--- EXCERPTED RECORDS ---
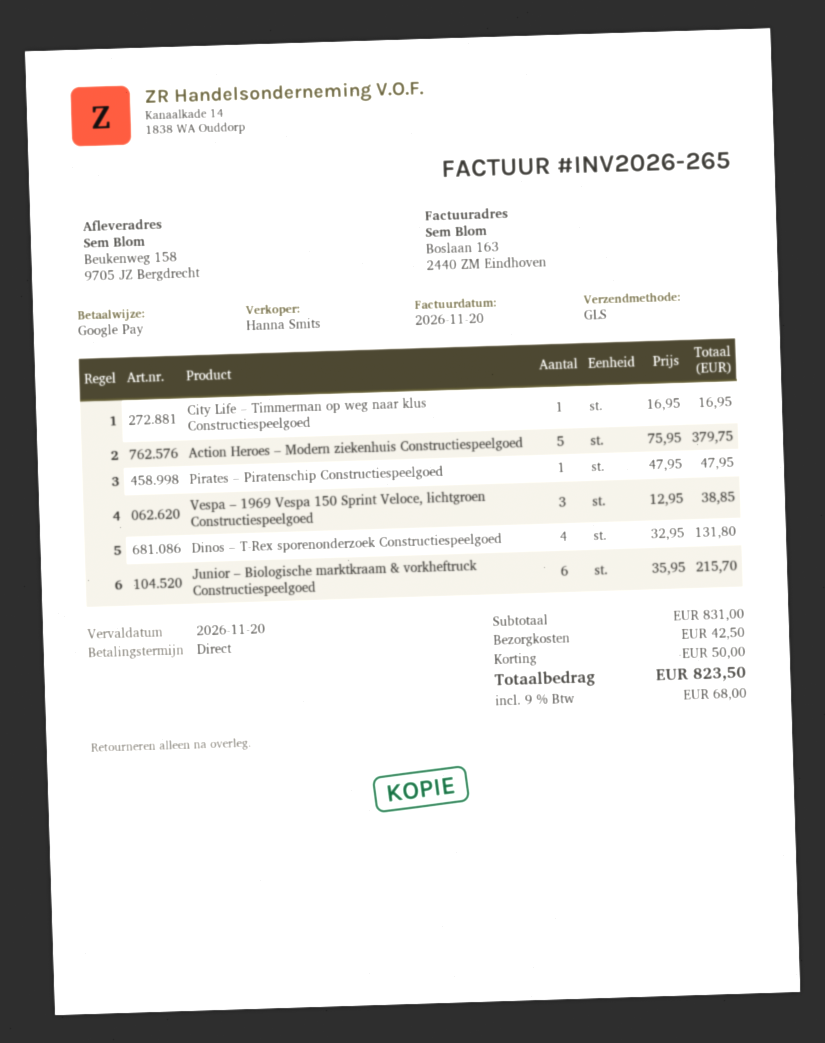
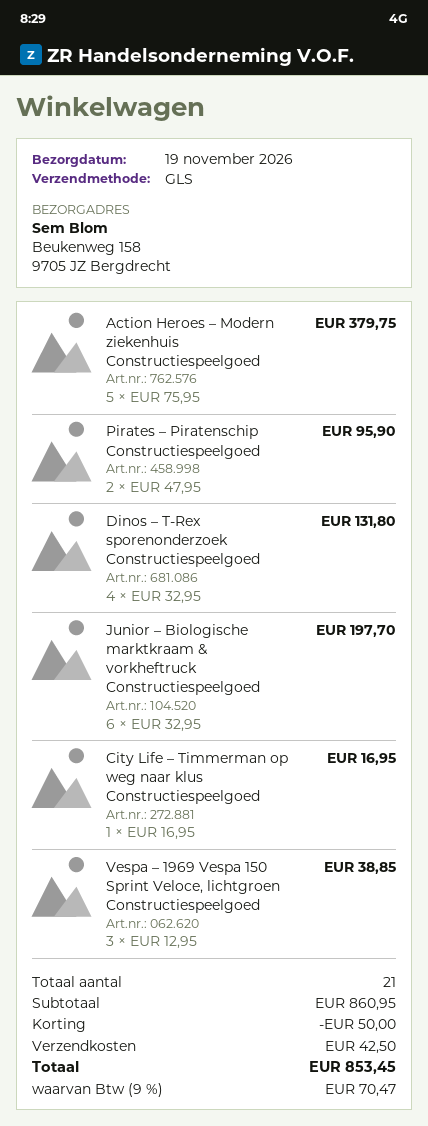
Pirates – Piratenschip Constructiespeelgoed: 1 x 47.95 = 47.95 -> 2 x 47.95 = 95.90
Junior – Biologische marktkraam & vorkheftruck Constructiespeelgoed: 6 x 35.95 = 215.70 -> 6 x 32.95 = 197.70
subtotal: 831.00 -> 860.95
tax: 9% = 68.00 -> 9% = 70.47
total: 823.50 -> 853.45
---
Extract all the data above exactly, excluding every picture.

Pirates – Piratenschip Constructiespeelgoed: 1 x 47.95 = 47.95 -> 2 x 47.95 = 95.90
Junior – Biologische marktkraam & vorkheftruck Constructiespeelgoed: 6 x 35.95 = 215.70 -> 6 x 32.95 = 197.70
subtotal: 831.00 -> 860.95
tax: 9% = 68.00 -> 9% = 70.47
total: 823.50 -> 853.45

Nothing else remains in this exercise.